- The paper demonstrates that using only the title and summary of case studies yields the highest correlation with expert impact evaluations.
- It employs ChatGPT 4o-mini to analyze 6,220 REF2021 Impact Case Studies, revealing discipline-specific performance differences with correlations from 0.18 to 0.71.
- The study highlights potential biases in automated evaluations, suggesting the need for tailored prompting strategies and norm-referencing across disciplines.
Evaluating ChatGPT's Capacity for Assessing Societal Impact Claims
This paper investigates the potential of employing ChatGPT as a tool in the evaluation of societal impact claims presented in the UK's Research Excellence Framework (REF) Impact Case Studies (ICS). Given the structured demands of the REF, which utilizes ICS to gauge non-academic impacts of research, this paper explores whether a LLM like ChatGPT can assist experts in scrutinizing these narratives efficiently.
Methodology and Key Findings
The researchers utilized ChatGPT 4o-mini, a variant of the LLM, to process 6,220 ICS from the REF2021. By inputting different sections of these case studies into the model, they sought to determine which combination of text sections yielded the most accurate scores when compared to departmental average ICS scores. The paper found that providing ChatGPT with just the title and summary of an ICS produced the highest correlations with expert scores. This finding intimates that complex, detailed narratives may not enhance machine evaluation of impact claims as anticipated. In contrast, a more condensed input appears to aid the model in aligning with human assessments.
In the analysis, the paper reports correlation values ranging from as low as 0.18 in fields like Economics and Econometrics to as high as 0.71 in Sport and Exercise Sciences, Leisure, and Tourism. These correlation variations underscore the model's differential performance across disciplines, with notable discrepancies in how ChatGPT scores impact significance and reach.
Implications and Challenges
The implications of employing ChatGPT for evaluating ICS are multifaceted. In practical terms, such a model could streamline the labor-intensive process of societal impact assessment, offering preliminary insights that can be confirmed by human experts. Yet, the paper also highlights significant disciplinary biases inherent to the model's evaluations, which suggest that outputs would require norm-referencing across different Units of Assessment (UoAs) to be meaningfully compared.
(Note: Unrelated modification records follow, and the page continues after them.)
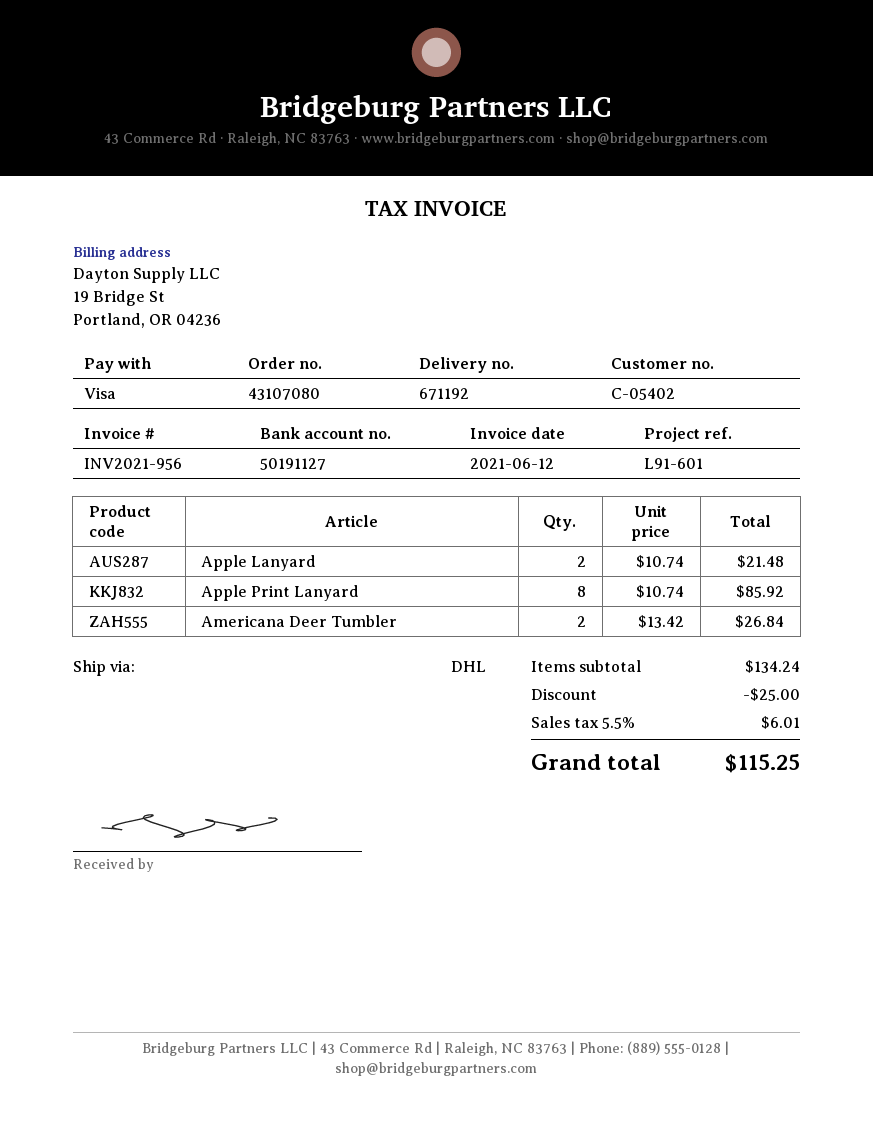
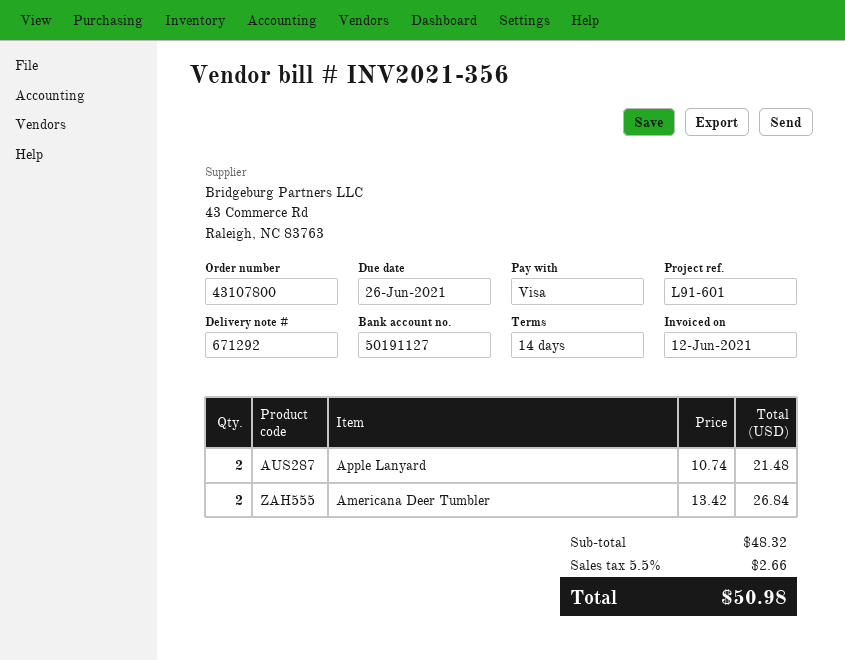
order number: 43107080 -> 43107800
delivery note number: 671192 -> 671292
invoice number: INV2021-956 -> INV2021-356
Apple Print Lanyard: 8 x 10.74 = 85.92 -> none
subtotal: 134.24 -> 48.32
discount: 25.00 -> none
tax: 5.5% = 6.01 -> 5.5% = 2.66
total: 115.25 -> 50.98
Another challenge lies in the model's consistent tendency to overestimate impact quality, typically assigning high scores regardless of the detailed content of the narratives. This propensity could undermine the fair evaluation of impact, necessitating tailored prompting strategies and perhaps enhanced model training to refine accuracy.
Theoretical Considerations
From a theoretical standpoint, the paper reveals a tension between automated assessment and the nuanced understanding required for evaluating societal impact. The model's reliance on a restricted input set underscores a potential limitation in its capacity to fully grasp the depth and breadth of societal impacts claimed within ICS. This raises questions about the interpretability and context-awareness of LLMs when tasked with complex evaluative roles.
Future Directions
Given the rapid development of AI technologies, future research could examine whether enhanced or more sophisticated models produce higher correlations and more discriminative evaluations. Moreover, exploring the integration of augmented data, such as citation indices or alternative metrics alongside narrative inputs, might improve score predictions, potentially aligning automated evaluations more closely with expert judgment.
Ultimately, while this paper highlights the promising potential of LLMs like ChatGPT to support societal impact evaluations, it also clarifies the remaining challenges and areas for development before such a system could be reliably embedded into formal assessment frameworks. Further work is essential to address the identified biases and improve disciplinary equity in AI-assisted evaluations.